Nah. I’m suffering from having to use, and design around, the existing Inform parser, because writing a parser that would work a different way would be a lot a lot of work.
I think I’ve elsewhere said that it’d be cool to have a parser that worked by associating things with dictionary words, and for each dictionary word looking up a list of things that could be associated with it at that moment and seeing if it was applicable–rather than the Inform model, which if I’m not mistaken associates dictionary words with things and for each word loops over applicable things to apply the dictionary words to it. But I don’t have a few spare years to write such a parser. (And if I’m not mistaken that model is built in to the z-machine and glulx virtual machines, so I’d have to write more than a new parser.)
The Jinxter model could be fine if I could program in it, but there isn’t a readily available language for writing Magnetic Scrolls-format adventures, is there?
My primary argument was about disambiguation.
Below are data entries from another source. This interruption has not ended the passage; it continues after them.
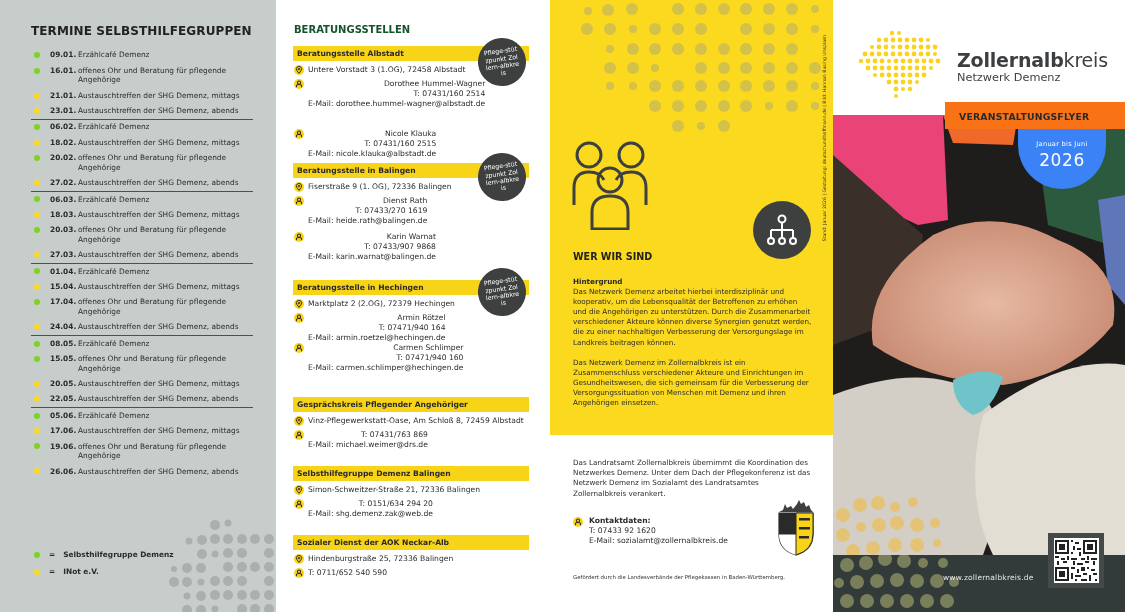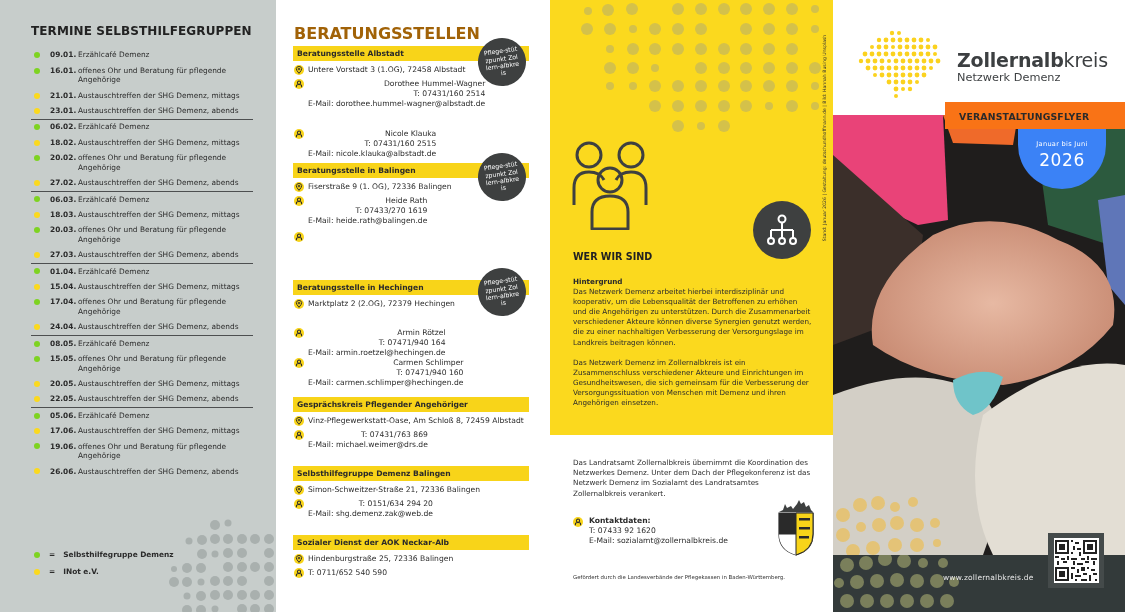--- a/index.html
+++ b/index.html
@@ -18,21 +18,21 @@
   #termine .date { font-weight: bold; width: 28px; flex: 0 0 28px; }
   #termine .txt { flex: 1; }
   .legend { position: absolute; left: 31px; top: 546px; font-size: 7.4px; font-weight: bold; }
   .legend div { display: flex; align-items: center; height: 17px; }
   .legend .dot { width: 6px; height: 6px; border-radius: 50%; margin: 0 9px 0 3px; }
   .legend .eq { margin-right: 8px; }
   .dots-svg { position: absolute; }
 
   
   #p2 { left: 276px; width: 274px; background: #fff; }
-  #p2 h2 { position: absolute; left: 18px; top: 24px; font-size: 16px; font-weight: bold; color: #a16207; }
+  #p2 h2 { position: absolute; left: 18px; top: 24px; font-size: 10px; font-weight: bold; color: #14532d; }
   .bs { position: absolute; left: 17px; width: 236px; }
   .bs .bar { background: #f8d419; height: 15px; font-size: 7.6px; font-weight: bold; padding: 3px 0 0 4px; color: #2a2a2a; }
   .bs .row { display: flex; align-items: flex-start; font-size: 7.6px; line-height: 10px; margin-top: 4px; padding-left: 0px; text-align: right; }
   .bs .ic { width: 10px; height: 10px; border-radius: 50%; background: #f8d419; flex: 0 0 10px; margin: 0 4px 0 1px; display: flex; align-items: center; justify-content: center; }
   .bs .ic svg { width: 8px; height: 8px; }
   .badge { position: absolute; width: 48px; height: 48px; border-radius: 50%; background: #3e4040; color: #fff; font-size: 6.2px; line-height: 7.4px; text-align: center; display: flex; align-items: center; justify-content: center; transform: rotate(-8deg); }
 
   
   #p3 { left: 550px; width: 283px; background: #fff; }
   #p3 .yellow { position: absolute; left: 0; top: 0; width: 283px; height: 435px; background: #fbd91e; }
@@ -313,50 +313,55 @@
         <div class="row" style="margin-top:4px">
           <span class="ic">
             <svg viewBox="0 0 10 10">
               <g fill="none" stroke="#2a2a2a" stroke-width="1.3">
                 <circle cx="5" cy="3.3" r="2"></circle>
                 <path d="M1.8 9.2 V7.2 Q1.8 5.7 5 5.7 Q8.2 5.7 8.2 7.2 V9.2"></path>
               </g>
             </svg>
           </span>
           <div>
-        <div>Heide Rath</div>
+        <div>Dienst Rath</div>
         <div>T: 07433/270 1619</div>
         <div>E-Mail: heide.rath@balingen.de</div>
           </div>
         </div>
         <div class="row" style="margin-top:6px">
           <span class="ic">
             <svg viewBox="0 0 10 10">
               <g fill="none" stroke="#2a2a2a" stroke-width="1.3">
                 <circle cx="5" cy="3.3" r="2"></circle>
                 <path d="M1.8 9.2 V7.2 Q1.8 5.7 5 5.7 Q8.2 5.7 8.2 7.2 V9.2"></path>
               </g>
             </svg>
           </span>
+          <div>
+        <div>Karin Warnat</div>
+        <div>T: 07433/907 9868</div>
+        <div>E-Mail: karin.warnat@balingen.de</div>
+          </div>
         </div>
       </div>
       <div class="bs" style="top: 280px;">
         <div class="bar">Beratungsstelle in Hechingen</div>
     <div class="row">
           <span class="ic">
             <svg viewBox="0 0 10 10">
               <g fill="none" stroke="#2a2a2a" stroke-width="1.2">
                 <path d="M5 9.2 L2.2 5.4 A3.3 3.3 0 1 1 7.8 5.4 Z"></path>
                 <circle cx="5" cy="3.8" r="1.1"></circle>
               </g>
             </svg>
           </span>
           <span>Marktplatz 2 (2.OG), 72379 Hechingen</span>
         </div>
-        <div class="row" style="margin-top:19px">
+        <div class="row" style="margin-top:4px">
           <span class="ic">
             <svg viewBox="0 0 10 10">
               <g fill="none" stroke="#2a2a2a" stroke-width="1.3">
                 <circle cx="5" cy="3.3" r="2"></circle>
                 <path d="M1.8 9.2 V7.2 Q1.8 5.7 5 5.7 Q8.2 5.7 8.2 7.2 V9.2"></path>
               </g>
             </svg>
           </span>
           <div>
         <div>Armin Rötzel</div>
I even made a suggestion about how to solve the problem, by carefully altering the definition of scope.
That being said, I happen to care about performance. Many recent text games are noticeably laggy on modern hardware, suggesting that something is seriously wrong inside them. The Dialog parser is fast, declarative and amenable to custom modifications, so I recommend using it as a sandbox for trying out new parser ideas. I’m currently looking at techniques for making it even faster, by combining compile-time analysis with runtime code for dealing with object names that change during play (such as “open” and “closed”).
Disambiguation is important, because it helps mapping user input to game objects without asking unnecessary questions (like which of 2 items the player wants to drop while he is only carrying 1 of them).
I made a disambiguation system where the story author can add disambiguation rules to actions.
If the parser finds more than one hit for a subject, it will check with the action if there are disambiguation rules. Next it runs the possible hits by the disambiguation rules and the candidates get points awarded if they comply. In the end, the one with the most points wins.
With this system, each action can have its own rules.
“drop [o_object1] in [o_object2]”
if testflag(o_object1.f_takeable) then score(5) endif
If owns(o_actor, o_object1) then score(10) endif
If testflag(o_object2.f_container) then score(10) endif
The parser will make permutations if there is more than 1 disambiguity in the user input. So if there are 3 hits for object1 and 2 hits for object 2, it will run 2 x 3 = 6 evaluations against the disambiguation rules.
ADRIFT has four levels of scope to decide which object(s) you are probably referring to.
Does it exist
Have you ever seen it
Can you currently see it
Will it pass the restrictions of the task
Here is what it does:
It keeps adjectives and nouns separate in object names, always using adjectives for disambiguation.
Get automatically figures out that there is only one hat nearby that you are not already holding.
Put hats recognises the plural and looks for all objects in inventory that match the noun “hat”.